Reproduce the entries that follow, exactly and in full.

━━━━━ RECORDS FOR THE TASK ━━━━━

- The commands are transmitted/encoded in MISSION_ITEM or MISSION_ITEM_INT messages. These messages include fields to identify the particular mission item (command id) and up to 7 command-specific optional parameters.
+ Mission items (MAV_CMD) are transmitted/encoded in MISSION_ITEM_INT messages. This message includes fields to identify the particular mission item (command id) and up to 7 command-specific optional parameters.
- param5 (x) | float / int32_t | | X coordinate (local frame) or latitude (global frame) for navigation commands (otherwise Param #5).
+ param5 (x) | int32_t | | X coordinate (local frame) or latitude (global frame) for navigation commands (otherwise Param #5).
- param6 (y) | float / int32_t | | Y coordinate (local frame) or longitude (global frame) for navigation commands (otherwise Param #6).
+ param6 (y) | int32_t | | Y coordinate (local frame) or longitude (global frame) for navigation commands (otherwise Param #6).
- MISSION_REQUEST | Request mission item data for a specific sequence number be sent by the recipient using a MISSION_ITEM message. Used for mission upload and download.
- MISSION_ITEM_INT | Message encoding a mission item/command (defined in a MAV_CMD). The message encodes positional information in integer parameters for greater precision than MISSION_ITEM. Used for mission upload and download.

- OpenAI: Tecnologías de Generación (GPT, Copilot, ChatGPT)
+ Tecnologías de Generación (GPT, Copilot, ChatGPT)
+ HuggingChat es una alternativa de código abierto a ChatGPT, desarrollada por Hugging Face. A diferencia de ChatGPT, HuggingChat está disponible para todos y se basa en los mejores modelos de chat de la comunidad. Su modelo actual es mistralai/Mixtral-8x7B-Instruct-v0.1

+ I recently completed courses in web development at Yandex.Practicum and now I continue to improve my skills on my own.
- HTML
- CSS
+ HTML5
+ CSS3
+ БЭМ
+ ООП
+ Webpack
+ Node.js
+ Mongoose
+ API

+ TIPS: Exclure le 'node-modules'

━━━━━

→ **SOLUTION TO THIS EXERCISE**
- The commands are transmitted/encoded in MISSION_ITEM or MISSION_ITEM_INT messages. These messages include fields to identify the particular mission item (command id) and up to 7 command-specific optional parameters.
+ Mission items (MAV_CMD) are transmitted/encoded in MISSION_ITEM_INT messages. This message includes fields to identify the particular mission item (command id) and up to 7 command-specific optional parameters.
- param5 (x) | float / int32_t | | X coordinate (local frame) or latitude (global frame) for navigation commands (otherwise Param #5).
+ param5 (x) | int32_t | | X coordinate (local frame) or latitude (global frame) for navigation commands (otherwise Param #5).
- param6 (y) | float / int32_t | | Y coordinate (local frame) or longitude (global frame) for navigation commands (otherwise Param #6).
+ param6 (y) | int32_t | | Y coordinate (local frame) or longitude (global frame) for navigation commands (otherwise Param #6).
- MISSION_REQUEST | Request mission item data for a specific sequence number be sent by the recipient using a MISSION_ITEM message. Used for mission upload and download.
- MISSION_ITEM_INT | Message encoding a mission item/command (defined in a MAV_CMD). The message encodes positional information in integer parameters for greater precision than MISSION_ITEM. Used for mission upload and download.

- OpenAI: Tecnologías de Generación (GPT, Copilot, ChatGPT)
+ Tecnologías de Generación (GPT, Copilot, ChatGPT)
+ HuggingChat es una alternativa de código abierto a ChatGPT, desarrollada por Hugging Face. A diferencia de ChatGPT, HuggingChat está disponible para todos y se basa en los mejores modelos de chat de la comunidad. Su modelo actual es mistralai/Mixtral-8x7B-Instruct-v0.1

+ I recently completed courses in web development at Yandex.Practicum and now I continue to improve my skills on my own.
- HTML
- CSS
+ HTML5
+ CSS3
+ БЭМ
+ ООП
+ Webpack
+ Node.js
+ Mongoose
+ API

+ TIPS: Exclure le 'node-modules'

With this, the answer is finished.